Mais la question est de savoir quel programme ils vont présenter au peuple. Assis sur quel bilan ? Et moi, je dis que ces poids lourds - je ne sais même pas si vous parlez de poids lourds physiquement ou de poids lourds politiquement – moi, je m’attends à ce qu’ils présentent d’abord leur bilan. Actuellement, il y a de la surchauffe. Le dollar est en train de monter, le pouvoir d’achat de la population est en baisse avec l’érosion du franc congolais dans le pays.

Oui, mais tout de même, Jean-Pierre Bemba et Vital Kamerhe ont des militants, ils ont des partisans, et tous ceux-là vont voter Tshisekedi le 20 décembre prochain…

Oui, mais des militants à qui ils doivent présenter le bilan. Tshisekedi a promis de réduire la pauvreté, je voudrais bien qu’aujourd’hui il présente son bilan, le nombre d’emplois qu’il a créés. Moi, je considère que lui, comme Kabila d’ailleurs, ont créé de nouveaux pauvres.

À l’occasion des fêtes de Pâques, le cardinal archevêque monseigneur Ambongo a mis en garde les Congolais contre le projet de loi Tshiani sur la congolité, qui vise à écarter de la présidentielle tout candidat qui ne serait pas de mère et de père congolais. Tout le monde pense évidemment à Moïse Katumbi. Qu’est-ce que vous en pensez ?  
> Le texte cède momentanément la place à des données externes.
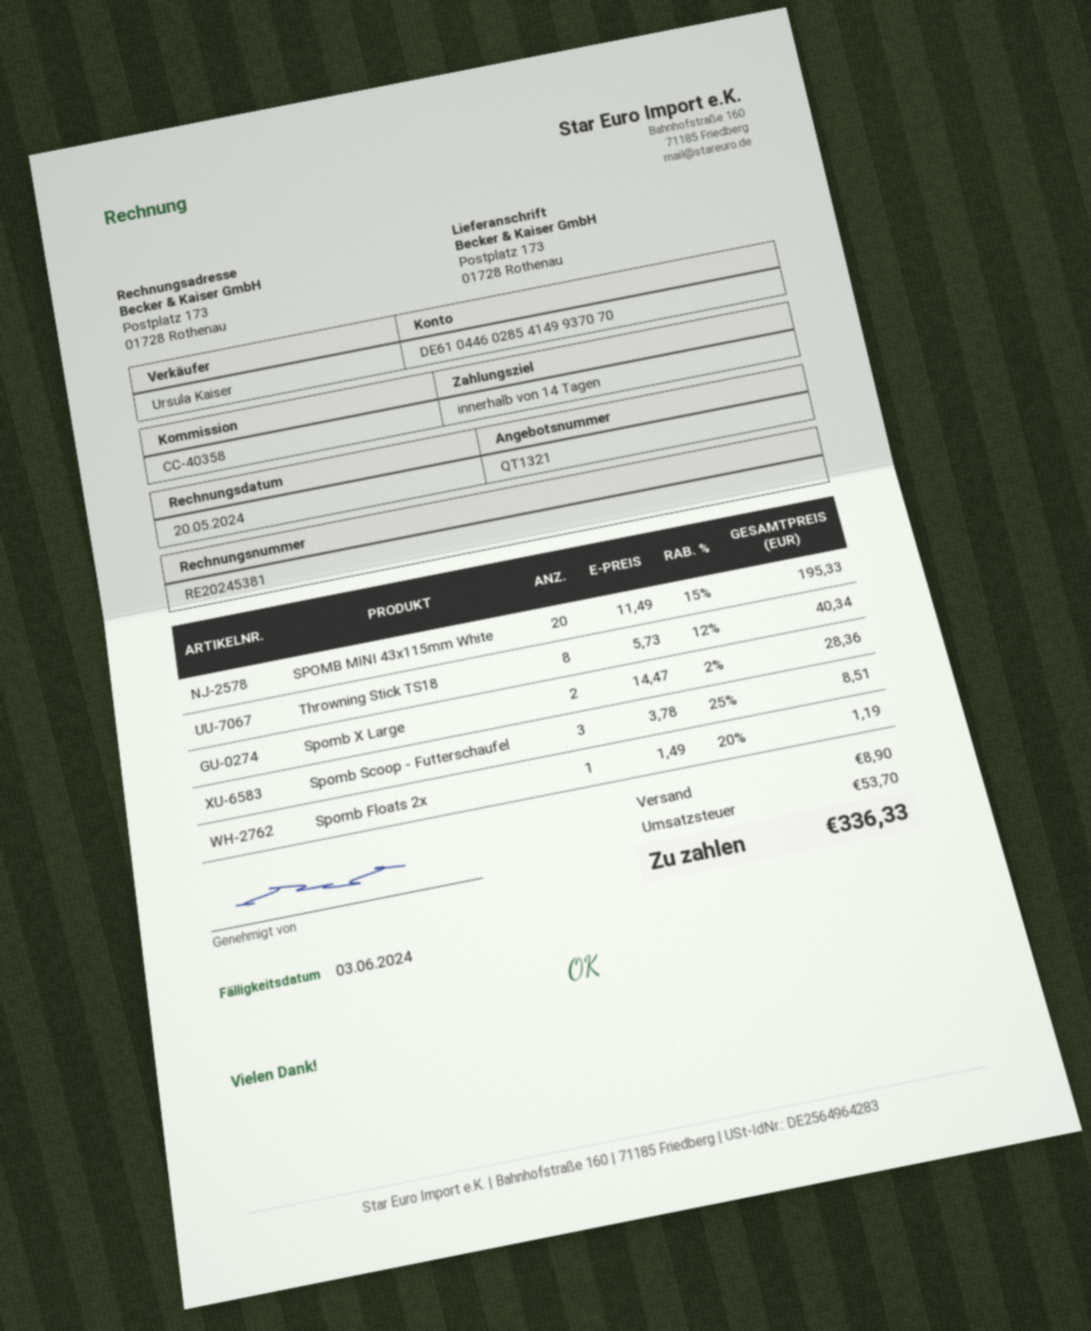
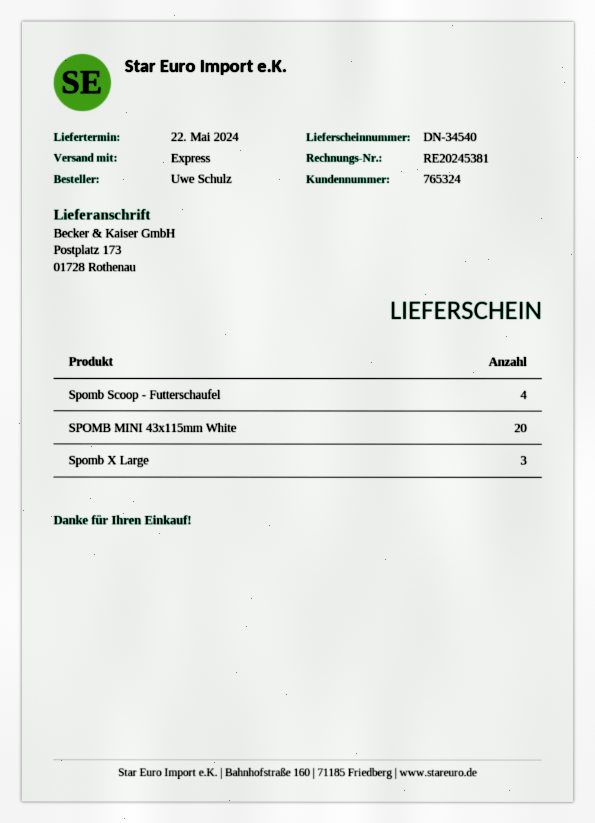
Throwning Stick TS18: 8 -> none
Spomb X Large: 2 -> 3
Spomb Scoop - Futterschaufel: 3 -> 4
Spomb Floats 2x: 1 -> none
Je considère que monsieur Katumbi a soutenu ces institutions, qu’il reconnait ce Parlement illégitime, il y siège à travers son parti. Eh bien, qu’ils aillent jusqu’au bout de la logique, c’est-à-dire que la loi passe si la majorité est pour la loi, et qu’elle ne passe pas si la majorité est contre la loi.

Et vous-même, quelle est votre position personnelle sur ce projet de loi ?

Je suis contre ce projet de loi, je voterais contre si j’étais dans ce parlement illégitime et parce que je trouve que le moment n’est pas opportun. Je demande à monsieur Katumbi, et aux autres qui sont contre cette loi, de jouer dans le Parlement, par respect envers les institutions qu’ils ont acceptées, pour que le Parlement tranche.